### TASK DIRECTIONS
Find the line containing "by step instructions." in the records below. Copy exactly that line and each one after it, ending at the line containing "- Run these", and nothing more.

### EXTRACTED DATA

++++++++

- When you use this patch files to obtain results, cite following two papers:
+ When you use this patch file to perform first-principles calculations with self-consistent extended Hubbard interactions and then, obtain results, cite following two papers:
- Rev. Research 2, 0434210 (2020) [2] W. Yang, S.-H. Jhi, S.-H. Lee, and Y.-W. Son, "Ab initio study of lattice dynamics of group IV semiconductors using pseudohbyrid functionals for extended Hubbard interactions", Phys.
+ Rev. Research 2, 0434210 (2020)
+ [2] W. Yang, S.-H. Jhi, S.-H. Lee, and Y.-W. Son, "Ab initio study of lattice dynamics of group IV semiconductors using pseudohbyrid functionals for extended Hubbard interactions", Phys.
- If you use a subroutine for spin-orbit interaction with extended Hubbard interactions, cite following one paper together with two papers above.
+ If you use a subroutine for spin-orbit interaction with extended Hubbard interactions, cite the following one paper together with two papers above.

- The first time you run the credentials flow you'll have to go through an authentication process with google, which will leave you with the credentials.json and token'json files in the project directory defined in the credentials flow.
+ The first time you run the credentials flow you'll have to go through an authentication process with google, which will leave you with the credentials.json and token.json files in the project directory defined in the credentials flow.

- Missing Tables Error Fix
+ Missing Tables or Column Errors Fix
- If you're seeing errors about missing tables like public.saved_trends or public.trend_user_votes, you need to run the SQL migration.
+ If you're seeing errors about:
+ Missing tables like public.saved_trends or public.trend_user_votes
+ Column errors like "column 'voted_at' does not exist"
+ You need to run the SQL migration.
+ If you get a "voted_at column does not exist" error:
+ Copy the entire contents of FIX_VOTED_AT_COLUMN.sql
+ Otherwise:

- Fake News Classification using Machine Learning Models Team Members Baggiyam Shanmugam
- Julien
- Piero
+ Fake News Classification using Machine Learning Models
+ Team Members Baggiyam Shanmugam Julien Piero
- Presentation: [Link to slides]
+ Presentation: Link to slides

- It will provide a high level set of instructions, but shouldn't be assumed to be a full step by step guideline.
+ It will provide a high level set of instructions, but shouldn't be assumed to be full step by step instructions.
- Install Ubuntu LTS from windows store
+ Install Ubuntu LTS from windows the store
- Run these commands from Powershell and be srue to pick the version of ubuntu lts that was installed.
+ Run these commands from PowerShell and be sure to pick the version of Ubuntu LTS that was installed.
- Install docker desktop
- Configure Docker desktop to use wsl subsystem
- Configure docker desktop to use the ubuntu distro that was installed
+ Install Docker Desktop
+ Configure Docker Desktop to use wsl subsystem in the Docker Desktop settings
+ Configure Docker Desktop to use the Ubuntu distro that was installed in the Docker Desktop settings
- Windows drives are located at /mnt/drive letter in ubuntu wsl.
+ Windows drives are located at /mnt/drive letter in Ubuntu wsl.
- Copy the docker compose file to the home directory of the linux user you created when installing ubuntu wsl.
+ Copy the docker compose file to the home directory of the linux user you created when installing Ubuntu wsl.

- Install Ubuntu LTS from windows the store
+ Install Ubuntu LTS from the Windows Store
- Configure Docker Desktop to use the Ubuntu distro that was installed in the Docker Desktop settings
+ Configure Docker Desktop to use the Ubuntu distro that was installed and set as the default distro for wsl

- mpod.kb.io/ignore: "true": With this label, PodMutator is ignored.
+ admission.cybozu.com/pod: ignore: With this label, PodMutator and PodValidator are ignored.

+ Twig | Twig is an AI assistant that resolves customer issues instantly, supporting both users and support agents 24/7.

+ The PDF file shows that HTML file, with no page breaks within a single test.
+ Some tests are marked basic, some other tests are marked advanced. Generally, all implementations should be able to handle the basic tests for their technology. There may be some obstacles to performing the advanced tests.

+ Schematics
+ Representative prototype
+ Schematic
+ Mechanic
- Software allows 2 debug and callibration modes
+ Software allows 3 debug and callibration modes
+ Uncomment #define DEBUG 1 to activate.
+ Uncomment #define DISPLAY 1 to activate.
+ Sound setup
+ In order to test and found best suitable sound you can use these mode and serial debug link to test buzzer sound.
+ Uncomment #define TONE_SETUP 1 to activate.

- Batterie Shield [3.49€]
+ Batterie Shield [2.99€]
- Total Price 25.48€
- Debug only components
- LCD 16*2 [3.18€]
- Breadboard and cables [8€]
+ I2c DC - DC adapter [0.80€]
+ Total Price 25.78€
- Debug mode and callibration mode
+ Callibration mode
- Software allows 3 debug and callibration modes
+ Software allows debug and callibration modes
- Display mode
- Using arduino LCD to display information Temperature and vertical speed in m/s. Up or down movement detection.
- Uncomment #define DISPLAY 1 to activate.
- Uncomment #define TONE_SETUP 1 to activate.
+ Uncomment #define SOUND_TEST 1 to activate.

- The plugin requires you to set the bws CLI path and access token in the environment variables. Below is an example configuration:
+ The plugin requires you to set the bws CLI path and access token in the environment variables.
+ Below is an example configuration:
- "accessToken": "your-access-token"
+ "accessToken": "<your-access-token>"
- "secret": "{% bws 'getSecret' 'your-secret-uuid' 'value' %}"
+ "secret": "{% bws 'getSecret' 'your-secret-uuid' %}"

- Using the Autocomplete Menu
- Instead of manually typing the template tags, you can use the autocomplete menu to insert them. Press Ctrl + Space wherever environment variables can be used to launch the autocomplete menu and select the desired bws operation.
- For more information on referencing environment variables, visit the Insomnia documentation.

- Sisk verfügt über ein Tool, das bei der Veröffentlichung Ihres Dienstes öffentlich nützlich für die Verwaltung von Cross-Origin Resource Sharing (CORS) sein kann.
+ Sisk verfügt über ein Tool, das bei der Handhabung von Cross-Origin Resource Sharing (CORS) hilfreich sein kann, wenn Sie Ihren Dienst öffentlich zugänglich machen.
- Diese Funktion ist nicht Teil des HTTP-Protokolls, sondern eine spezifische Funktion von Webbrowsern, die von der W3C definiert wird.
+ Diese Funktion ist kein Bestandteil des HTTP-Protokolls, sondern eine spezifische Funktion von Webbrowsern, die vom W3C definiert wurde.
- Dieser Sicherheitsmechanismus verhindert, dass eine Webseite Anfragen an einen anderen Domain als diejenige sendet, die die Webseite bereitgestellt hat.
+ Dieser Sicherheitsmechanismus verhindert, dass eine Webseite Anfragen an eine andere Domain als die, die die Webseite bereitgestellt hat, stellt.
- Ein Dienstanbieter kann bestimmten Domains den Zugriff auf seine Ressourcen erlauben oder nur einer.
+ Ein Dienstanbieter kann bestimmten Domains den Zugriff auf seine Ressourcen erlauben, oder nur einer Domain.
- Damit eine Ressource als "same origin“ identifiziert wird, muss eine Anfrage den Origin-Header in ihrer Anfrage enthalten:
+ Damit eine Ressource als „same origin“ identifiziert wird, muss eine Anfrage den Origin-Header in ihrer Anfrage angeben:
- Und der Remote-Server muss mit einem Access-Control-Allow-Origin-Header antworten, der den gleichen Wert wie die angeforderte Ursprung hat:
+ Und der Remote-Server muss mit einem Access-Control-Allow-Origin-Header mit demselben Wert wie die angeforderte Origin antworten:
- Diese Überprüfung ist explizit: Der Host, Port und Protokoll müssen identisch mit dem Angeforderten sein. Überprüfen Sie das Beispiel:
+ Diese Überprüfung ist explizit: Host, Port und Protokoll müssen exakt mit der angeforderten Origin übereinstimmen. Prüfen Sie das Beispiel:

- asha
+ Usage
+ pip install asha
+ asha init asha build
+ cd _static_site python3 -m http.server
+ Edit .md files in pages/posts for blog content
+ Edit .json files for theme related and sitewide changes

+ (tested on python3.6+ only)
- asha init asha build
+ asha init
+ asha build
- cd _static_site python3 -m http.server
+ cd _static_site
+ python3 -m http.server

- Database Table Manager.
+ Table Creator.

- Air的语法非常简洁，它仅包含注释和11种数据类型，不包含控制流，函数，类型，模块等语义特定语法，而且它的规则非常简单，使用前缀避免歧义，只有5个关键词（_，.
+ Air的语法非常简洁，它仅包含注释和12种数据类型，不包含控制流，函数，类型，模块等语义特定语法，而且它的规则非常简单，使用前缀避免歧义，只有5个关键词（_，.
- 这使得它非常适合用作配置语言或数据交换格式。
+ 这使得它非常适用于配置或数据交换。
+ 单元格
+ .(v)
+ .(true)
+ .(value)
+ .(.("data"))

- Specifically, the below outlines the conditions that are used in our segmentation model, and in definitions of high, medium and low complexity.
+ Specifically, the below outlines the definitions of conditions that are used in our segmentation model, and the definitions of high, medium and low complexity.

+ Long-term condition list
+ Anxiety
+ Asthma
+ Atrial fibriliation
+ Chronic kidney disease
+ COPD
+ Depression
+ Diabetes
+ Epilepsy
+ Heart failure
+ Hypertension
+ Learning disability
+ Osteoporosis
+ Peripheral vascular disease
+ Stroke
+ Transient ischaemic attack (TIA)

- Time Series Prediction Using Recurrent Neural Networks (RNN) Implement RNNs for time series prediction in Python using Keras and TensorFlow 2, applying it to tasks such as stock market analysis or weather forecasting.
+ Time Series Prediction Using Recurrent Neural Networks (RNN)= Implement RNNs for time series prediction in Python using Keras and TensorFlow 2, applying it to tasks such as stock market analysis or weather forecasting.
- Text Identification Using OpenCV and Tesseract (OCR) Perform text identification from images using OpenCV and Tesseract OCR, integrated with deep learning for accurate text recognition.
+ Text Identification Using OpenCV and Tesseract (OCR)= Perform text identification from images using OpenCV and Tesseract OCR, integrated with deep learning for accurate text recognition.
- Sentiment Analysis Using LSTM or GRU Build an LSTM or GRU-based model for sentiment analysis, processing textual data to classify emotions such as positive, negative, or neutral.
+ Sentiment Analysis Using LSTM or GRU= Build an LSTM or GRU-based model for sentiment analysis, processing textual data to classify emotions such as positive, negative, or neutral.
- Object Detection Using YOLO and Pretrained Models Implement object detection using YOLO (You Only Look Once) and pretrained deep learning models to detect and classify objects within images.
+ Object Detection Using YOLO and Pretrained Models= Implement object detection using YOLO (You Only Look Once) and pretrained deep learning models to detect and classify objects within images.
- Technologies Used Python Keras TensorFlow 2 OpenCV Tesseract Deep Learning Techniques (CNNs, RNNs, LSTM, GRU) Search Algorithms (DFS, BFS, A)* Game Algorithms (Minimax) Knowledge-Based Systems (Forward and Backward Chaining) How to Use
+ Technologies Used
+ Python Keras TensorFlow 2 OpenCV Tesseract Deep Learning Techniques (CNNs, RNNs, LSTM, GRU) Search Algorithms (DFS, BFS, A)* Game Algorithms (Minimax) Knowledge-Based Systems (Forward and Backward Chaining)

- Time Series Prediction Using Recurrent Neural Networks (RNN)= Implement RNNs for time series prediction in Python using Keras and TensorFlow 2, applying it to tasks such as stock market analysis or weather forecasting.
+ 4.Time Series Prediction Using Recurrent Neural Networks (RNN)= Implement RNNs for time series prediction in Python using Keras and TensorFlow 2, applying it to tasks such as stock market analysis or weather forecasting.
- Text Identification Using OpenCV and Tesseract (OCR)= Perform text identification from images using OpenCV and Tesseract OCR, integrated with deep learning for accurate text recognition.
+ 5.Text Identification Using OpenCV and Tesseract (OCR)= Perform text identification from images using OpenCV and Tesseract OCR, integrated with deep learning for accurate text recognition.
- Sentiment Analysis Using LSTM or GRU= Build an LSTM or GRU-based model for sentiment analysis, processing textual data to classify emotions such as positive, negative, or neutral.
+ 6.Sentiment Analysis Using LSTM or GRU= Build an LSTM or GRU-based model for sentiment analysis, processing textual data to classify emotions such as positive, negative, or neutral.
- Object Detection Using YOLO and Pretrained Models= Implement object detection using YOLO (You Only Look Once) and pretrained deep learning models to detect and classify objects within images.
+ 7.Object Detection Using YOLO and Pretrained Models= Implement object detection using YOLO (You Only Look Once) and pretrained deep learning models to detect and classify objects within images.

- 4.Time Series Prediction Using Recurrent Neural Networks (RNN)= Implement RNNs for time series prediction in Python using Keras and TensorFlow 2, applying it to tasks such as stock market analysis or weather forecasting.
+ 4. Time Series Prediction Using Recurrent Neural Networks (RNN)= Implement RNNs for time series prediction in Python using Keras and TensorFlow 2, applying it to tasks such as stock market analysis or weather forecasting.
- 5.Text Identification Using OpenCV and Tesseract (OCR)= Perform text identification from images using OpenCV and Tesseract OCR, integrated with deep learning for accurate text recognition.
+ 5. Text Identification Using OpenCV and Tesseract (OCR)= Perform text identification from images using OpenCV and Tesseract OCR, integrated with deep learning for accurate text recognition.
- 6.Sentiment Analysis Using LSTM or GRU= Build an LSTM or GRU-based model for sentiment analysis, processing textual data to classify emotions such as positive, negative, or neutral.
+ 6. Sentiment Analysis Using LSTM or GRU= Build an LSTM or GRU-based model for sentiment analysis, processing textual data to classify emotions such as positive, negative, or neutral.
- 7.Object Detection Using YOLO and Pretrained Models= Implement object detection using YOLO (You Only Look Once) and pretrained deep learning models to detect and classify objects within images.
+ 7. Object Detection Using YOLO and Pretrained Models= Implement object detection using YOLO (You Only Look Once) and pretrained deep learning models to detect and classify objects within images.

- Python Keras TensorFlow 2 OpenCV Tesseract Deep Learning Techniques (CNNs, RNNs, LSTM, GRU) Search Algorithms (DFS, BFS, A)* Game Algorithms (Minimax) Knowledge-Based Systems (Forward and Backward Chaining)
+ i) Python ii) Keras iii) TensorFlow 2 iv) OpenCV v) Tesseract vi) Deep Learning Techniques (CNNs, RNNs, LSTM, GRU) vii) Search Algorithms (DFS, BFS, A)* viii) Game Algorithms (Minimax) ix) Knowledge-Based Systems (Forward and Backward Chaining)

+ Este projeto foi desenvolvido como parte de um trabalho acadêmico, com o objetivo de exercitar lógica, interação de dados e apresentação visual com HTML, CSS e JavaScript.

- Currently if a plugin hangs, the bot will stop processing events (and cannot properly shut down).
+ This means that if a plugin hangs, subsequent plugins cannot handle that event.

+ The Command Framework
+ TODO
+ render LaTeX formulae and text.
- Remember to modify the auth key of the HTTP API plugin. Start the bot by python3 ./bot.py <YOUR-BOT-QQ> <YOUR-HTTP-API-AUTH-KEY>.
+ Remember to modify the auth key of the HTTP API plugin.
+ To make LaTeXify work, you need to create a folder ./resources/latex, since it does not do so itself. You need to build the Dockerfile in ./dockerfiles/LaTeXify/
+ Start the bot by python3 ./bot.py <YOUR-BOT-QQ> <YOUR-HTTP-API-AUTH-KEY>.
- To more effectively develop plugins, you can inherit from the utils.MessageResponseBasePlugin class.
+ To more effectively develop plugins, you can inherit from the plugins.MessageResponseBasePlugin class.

++++++++

### EXERCISE RESULT
+ It will provide a high level set of instructions, but shouldn't be assumed to be full step by step instructions.
- Install Ubuntu LTS from windows store
+ Install Ubuntu LTS from windows the store
- Run these commands from Powershell and be srue to pick the version of ubuntu lts that was installed.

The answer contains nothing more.